(Material provided)
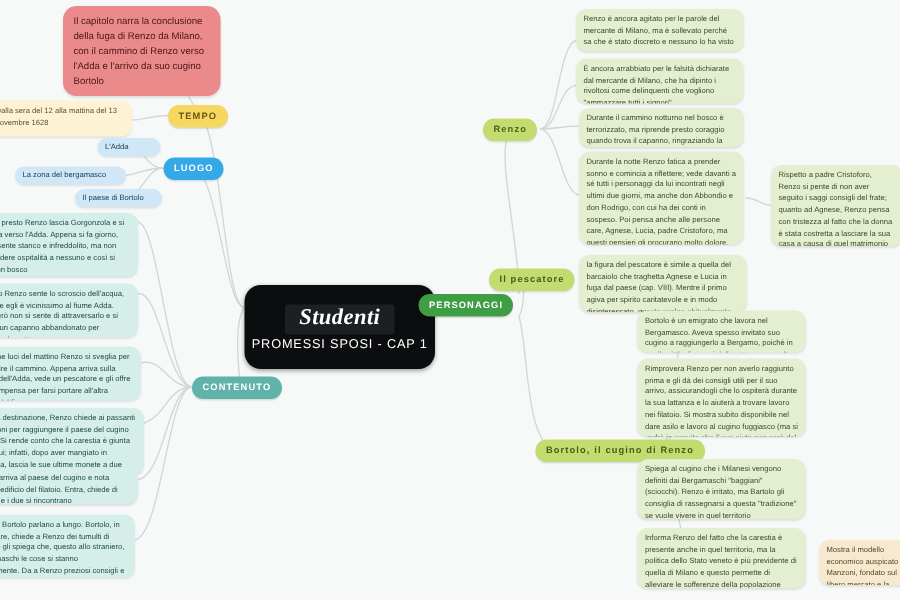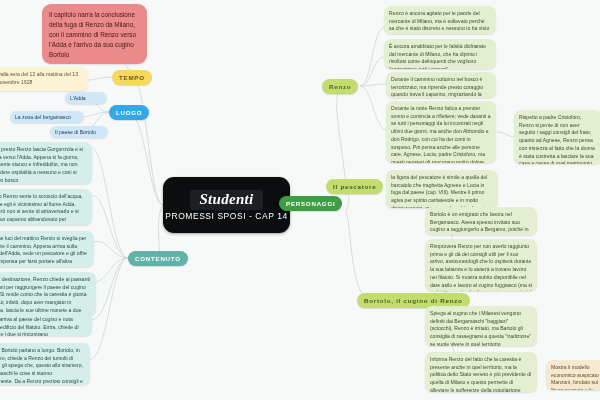--- a/index.html
+++ b/index.html
@@ -14,7 +14,7 @@
 
   
   .center-node{
-    position:absolute;left:163px;top:177px;width:127px;height:56px;
+    position:absolute;left:163px;top:190px;width:127px;height:56px;
     background:#0b0d0f;border-radius:11px;
     box-shadow:0 1px 3px rgba(0,0,0,.35);
     display:flex;flex-direction:column;align-items:center;justify-content:center;

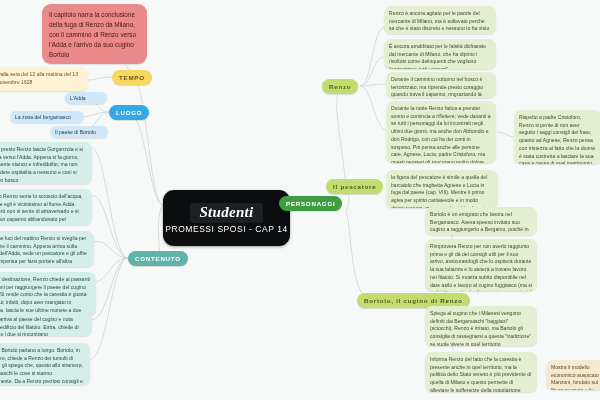--- a/index.html
+++ b/index.html
@@ -113,7 +113,7 @@
 
   <div class="center-node">
     <div class="center-logo">Studenti</div>
-    <div class="center-sub">PROMESSI SPOSI - CAP 14</div>
+    <div class="center-sub">PROMESSI SPOSI - CAP 1</div>
   </div>
 
   <div class="leaf red" style="left:42px;top:4px;width:105px;height:60px;">Il capitolo narra la conclusione della fuga di Renzo da Milano, con il cammino di Renzo verso l'Adda e l'arrivo da suo cugino Bortolo</div>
(End Material provided)
• _Activity_
Please give the material above again in full, with no pictures in your version.

• _Your response_
--- a/index.html
+++ b/index.html
@@ -14,7 +14,7 @@
 
   
   .center-node{
-    position:absolute;left:163px;top:177px;width:127px;height:56px;
+    position:absolute;left:163px;top:190px;width:127px;height:56px;
     background:#0b0d0f;border-radius:11px;
     box-shadow:0 1px 3px rgba(0,0,0,.35);
     display:flex;flex-direction:column;align-items:center;justify-content:center;

--- a/index.html
+++ b/index.html
@@ -113,7 +113,7 @@
 
   <div class="center-node">
     <div class="center-logo">Studenti</div>
-    <div class="center-sub">PROMESSI SPOSI - CAP 14</div>
+    <div class="center-sub">PROMESSI SPOSI - CAP 1</div>
   </div>
 
   <div class="leaf red" style="left:42px;top:4px;width:105px;height:60px;">Il capitolo narra la conclusione della fuga di Renzo da Milano, con il cammino di Renzo verso l'Adda e l'arrivo da suo cugino Bortolo</div>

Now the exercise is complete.